"Amusing Ourselves to Death": From 1985 to 2021

Cultural Conversation in the Age of Visual Media

Published February 12th, 2021

All content we consume is optimized for our attention. Too boring, and we won't take the time. According to Neil Postman, this is "Amusing Ourselves to Death". Entertainment has become closely interwoven with popular culture, politics, business, and the general zeitgeist. "Amusing Ourselves to Death" was published in 1985, but it showed that the problems we see with the Internet today may have come well before it. I've highlighted a few of my favorite quotes and ideas from the book, and reflected on their application in today's day and age, nearly 40 years later.

1. "Therein is our problem, for television is at its most trivial and, therefore, most dangerous when its aspirations are high, when it presents itself as a carrier of important cultural conversations." (p. 16)

Television is far past being the center point of cultural conversation. Television is the culture. Today's forms of television are TikTok, Youtube, Twitch, Instagram, and Twitter. What happens on these platforms is what's happening in the real world, and moments here define culture (through memes, pop culture, political discourse, or trends).

2. "It has been demonstrated many times that a culture can survive misinformation and false opinion. It has not yet been demonstrated whether a culture can survive if it takes the measure of the world in twenty-two minutes. Or if the value of its news is determined by the number of laughs it provides." (p. 113)

This idea surprised me. Misinformation today is presented as solely an Internet problem, but it has been around ever since inter-human communication began. The Internet merely exacerbated its speed of spread. Our culture may survive misinformation, but we may not survive the lack of objectivity present in our media.

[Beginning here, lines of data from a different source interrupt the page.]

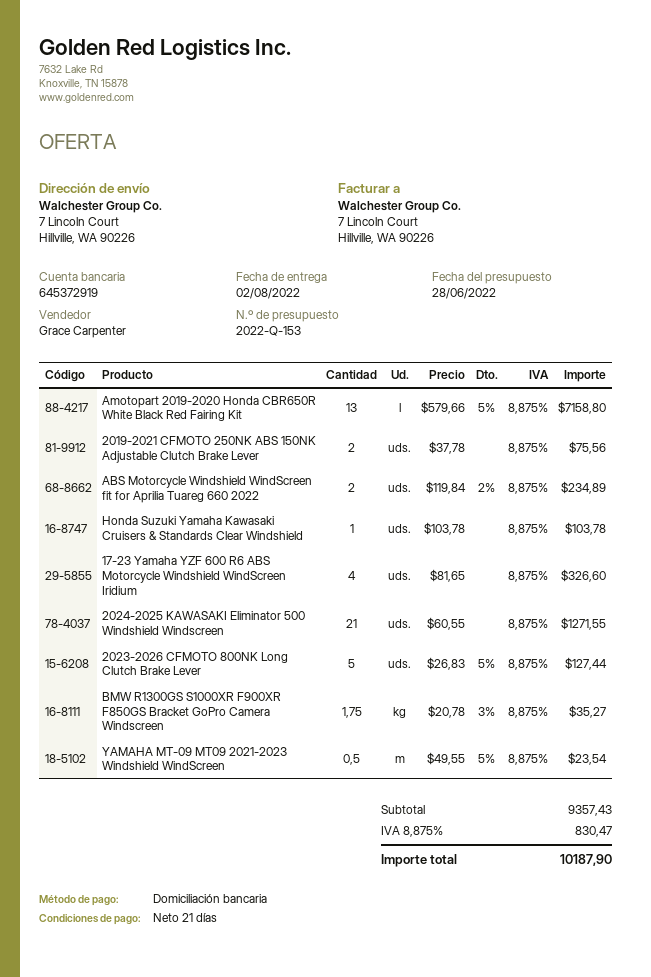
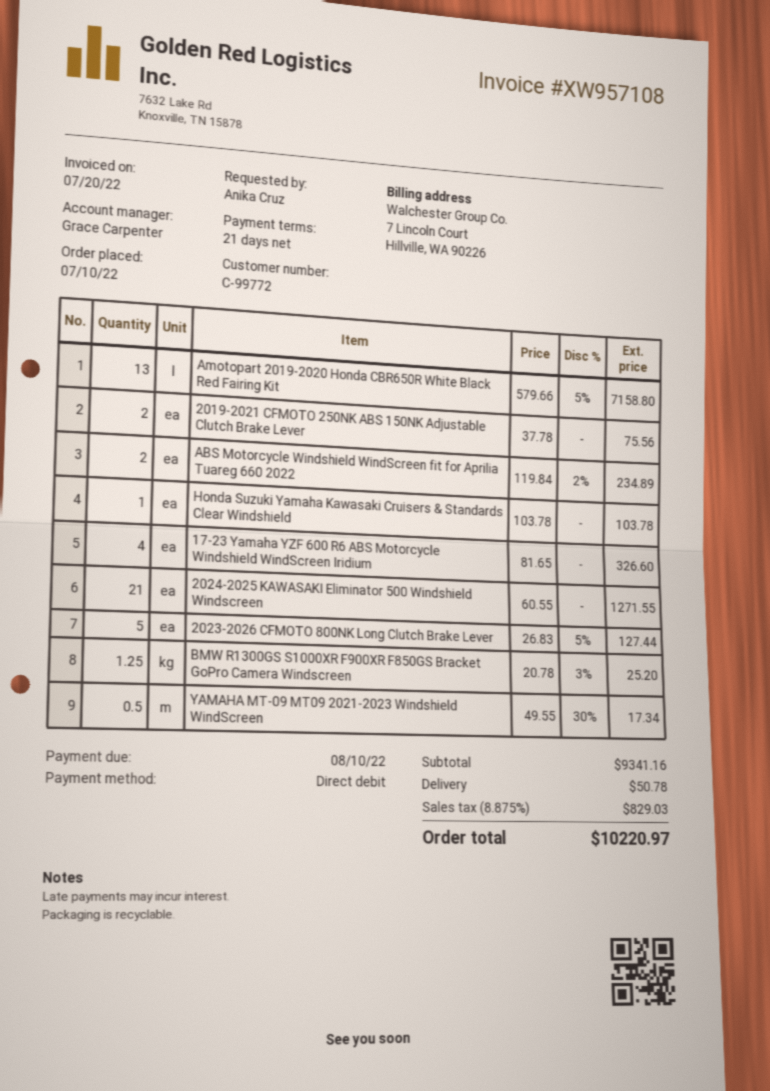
BMW R1300GS S1000XR F900XR F850GS Bracket GoPro Camera Windscreen: 1.75 x 20.78 - 3% = 35.27 -> 1.25 x 20.78 - 3% = 25.20
YAMAHA MT-09 MT09 2021-2023 Windshield WindScreen: 0.5 x 49.55 - 5% = 23.54 -> 0.5 x 49.55 - 30% = 17.34
subtotal: 9357.43 -> 9341.16
shipping: none -> 50.78
tax: 8.875% = 830.47 -> 8.875% = 829.03
total: 10187.90 -> 10220.97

Everything we consume is tinted by the source. News media is the closest we get to the truth, and it still presents a pessimistic outlook on the state of the world. The objective truth is nearly impossible to find. We can barely get a long-form article on major events, let alone a balanced reflection on the event's outcomes and implications.

3. "But television is a speed-of-light medium, a present-centered medium. Its grammar, so to say, permits no access to the past. Everything presented in moving pictures is experienced as happening 'now'." (p. 136)

This is even more prevalent with timeline-centric social media. Sari Azout puts it brilliantly in Check your Pulse #55: "Our feed-based information architecture is obsessed with the present". Although one can argue that television itself has now shifted to allow for rewatching and nostalgia, the most popular platforms have raced towards fleeting obsolescence. Virality lasts a few days until it is onto the next arbitrary event/song/video that reaches new peaks in popularity.

4. "Television is the new state religion run by a private Ministry of Culture (the three networks), offering a universal curriculum for all people, financed by a form of hidden taxation without representation." (p. 140)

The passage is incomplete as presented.